### EXERCISE DETAILS
Of the lines listed below, return exactly those that run from the line containing "-89,6 +89,7 @@" through the line containing "as a pretext.</p>", both included.

····················

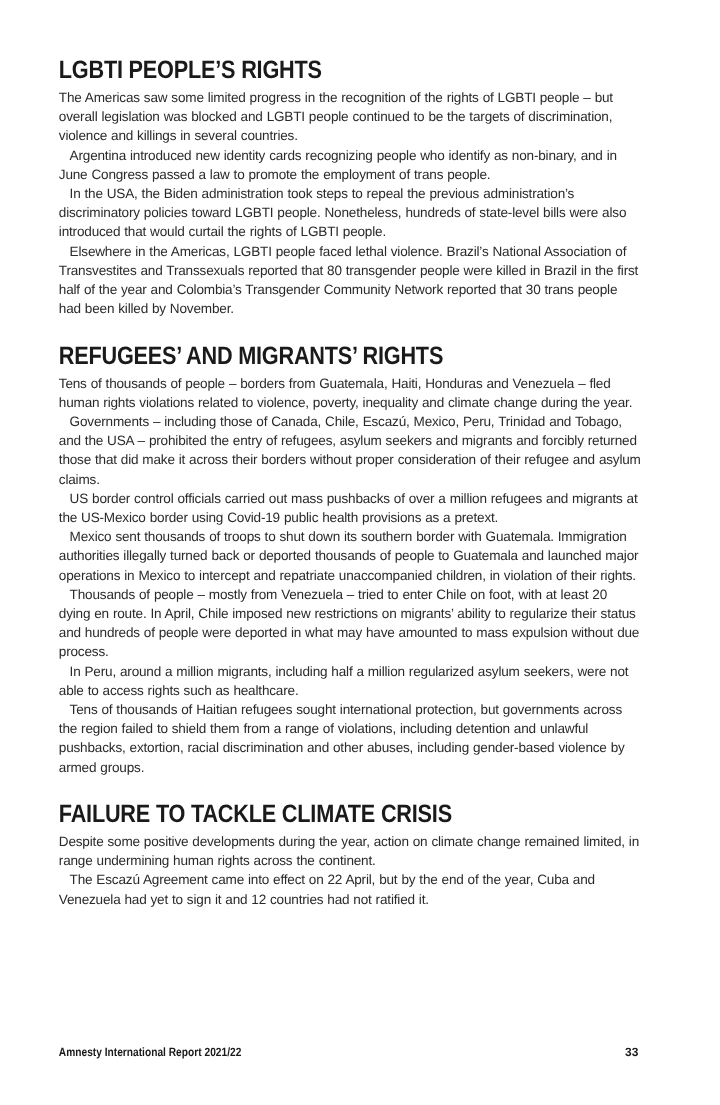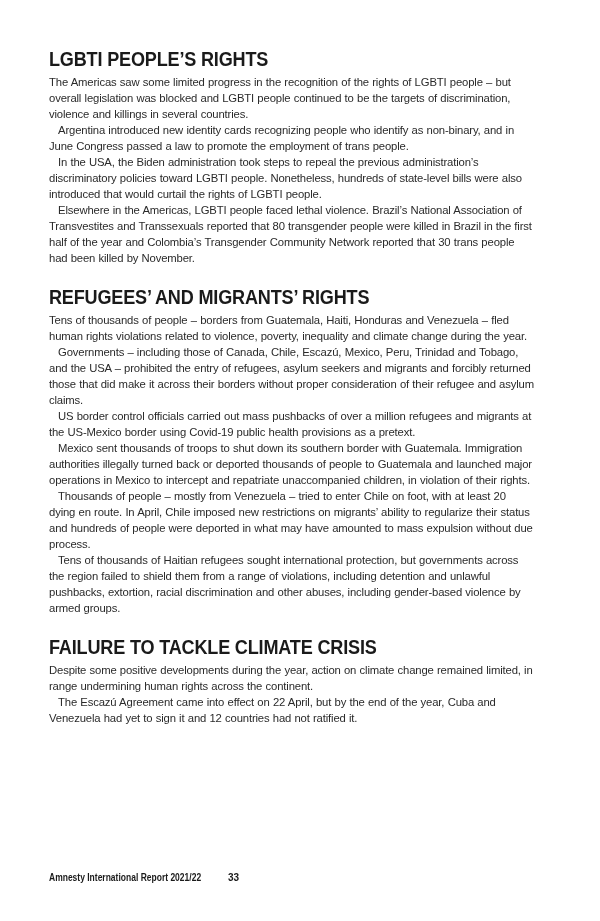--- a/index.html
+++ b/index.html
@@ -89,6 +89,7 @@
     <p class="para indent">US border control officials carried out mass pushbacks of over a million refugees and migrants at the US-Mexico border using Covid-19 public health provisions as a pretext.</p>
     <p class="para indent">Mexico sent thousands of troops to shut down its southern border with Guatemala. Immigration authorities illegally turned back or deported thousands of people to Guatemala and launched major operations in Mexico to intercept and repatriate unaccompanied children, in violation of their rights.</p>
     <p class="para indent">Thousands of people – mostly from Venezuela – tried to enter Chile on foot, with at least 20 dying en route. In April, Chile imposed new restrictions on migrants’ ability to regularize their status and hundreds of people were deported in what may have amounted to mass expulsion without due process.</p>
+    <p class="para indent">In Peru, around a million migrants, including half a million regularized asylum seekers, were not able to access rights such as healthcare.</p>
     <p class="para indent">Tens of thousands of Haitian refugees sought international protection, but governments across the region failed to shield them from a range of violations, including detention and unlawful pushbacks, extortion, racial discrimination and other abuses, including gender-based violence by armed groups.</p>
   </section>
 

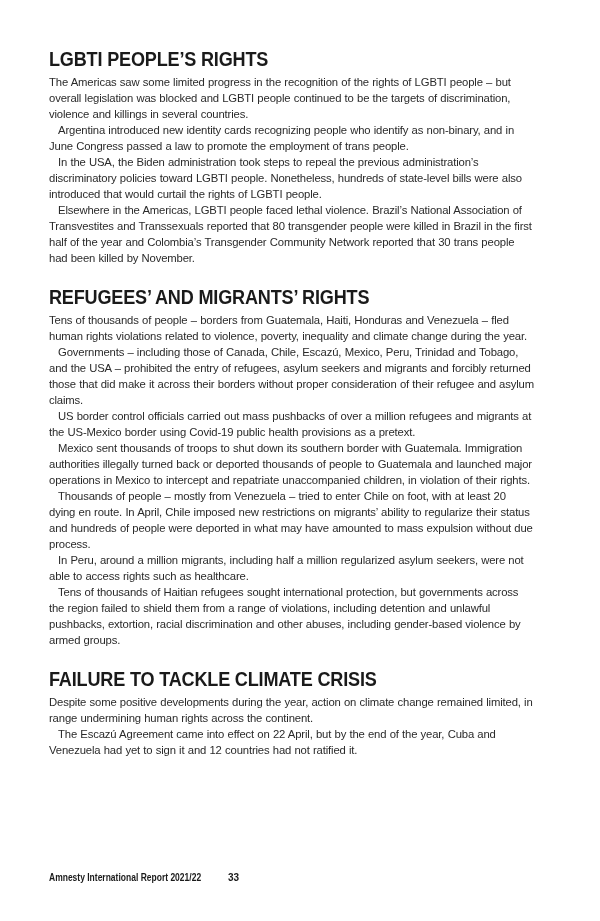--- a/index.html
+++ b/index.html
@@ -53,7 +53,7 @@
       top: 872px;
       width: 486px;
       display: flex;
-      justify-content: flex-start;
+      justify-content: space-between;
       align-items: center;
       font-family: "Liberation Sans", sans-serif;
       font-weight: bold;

····················

### OUTPUT FOR THIS EXERCISE
@@ -89,6 +89,7 @@
     <p class="para indent">US border control officials carried out mass pushbacks of over a million refugees and migrants at the US-Mexico border using Covid-19 public health provisions as a pretext.</p>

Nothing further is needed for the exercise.